Records
"""

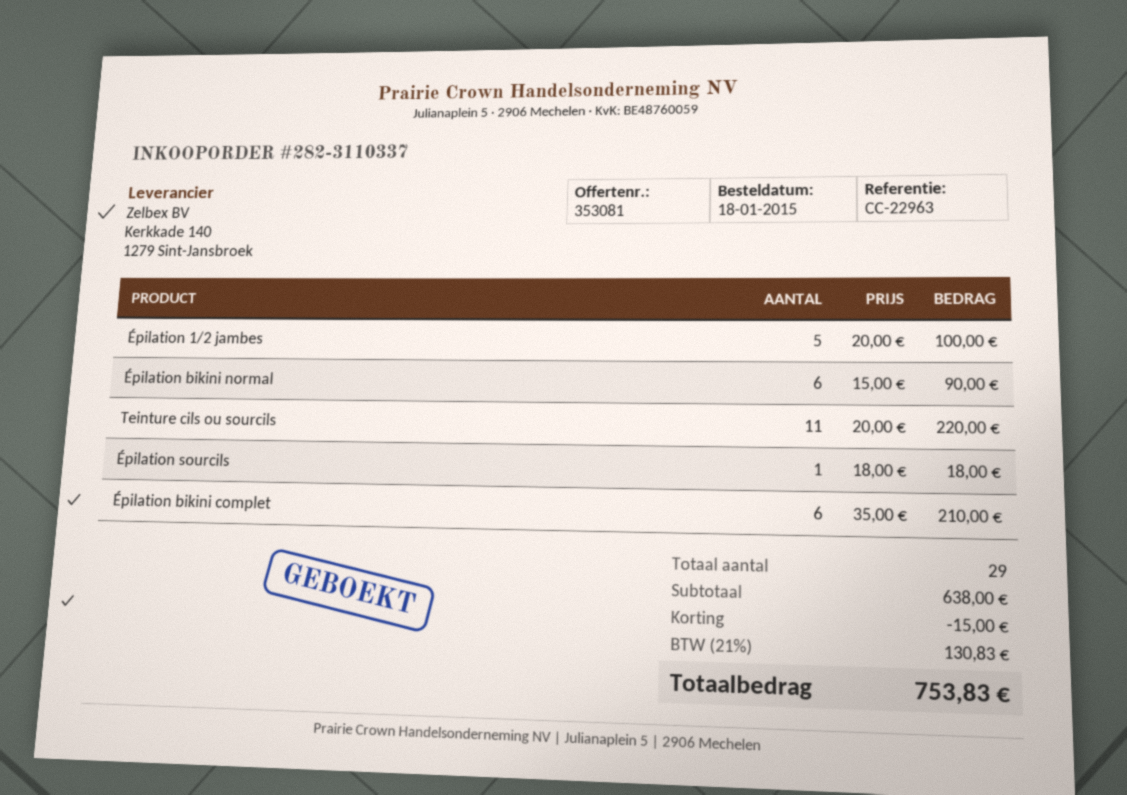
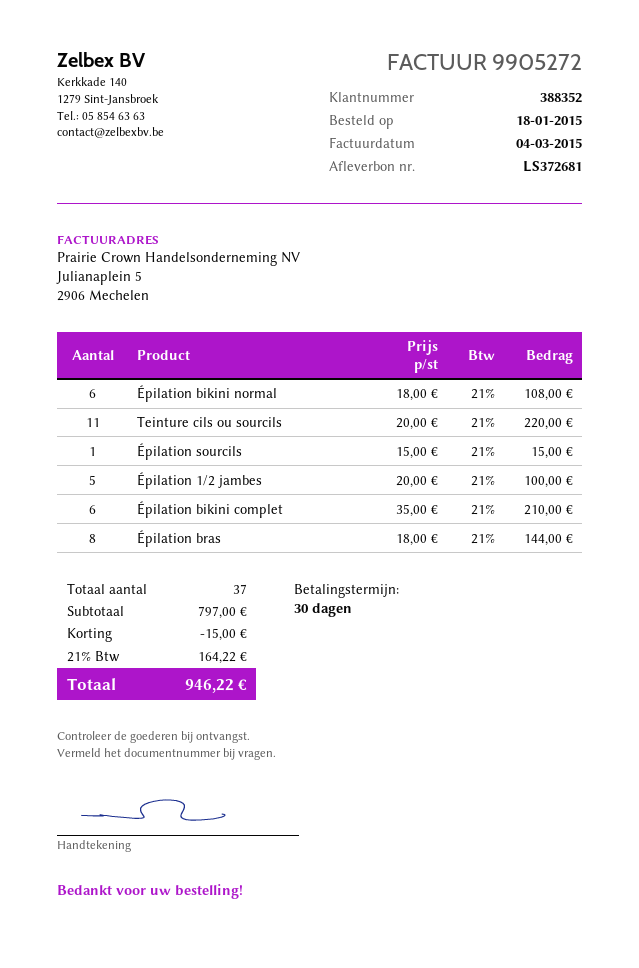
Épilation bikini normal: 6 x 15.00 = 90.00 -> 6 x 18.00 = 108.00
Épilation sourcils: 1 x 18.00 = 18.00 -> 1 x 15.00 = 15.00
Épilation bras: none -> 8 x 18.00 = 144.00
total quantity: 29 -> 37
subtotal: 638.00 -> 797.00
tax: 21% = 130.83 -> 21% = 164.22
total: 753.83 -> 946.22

"""

Exercise objective
Beginning at the line with "subtotal: 638.00 -> 797.00", write out each line exactly as it stands until the listing ends, and add nothing.

Solution
subtotal: 638.00 -> 797.00
tax: 21% = 130.83 -> 21% = 164.22
total: 753.83 -> 946.22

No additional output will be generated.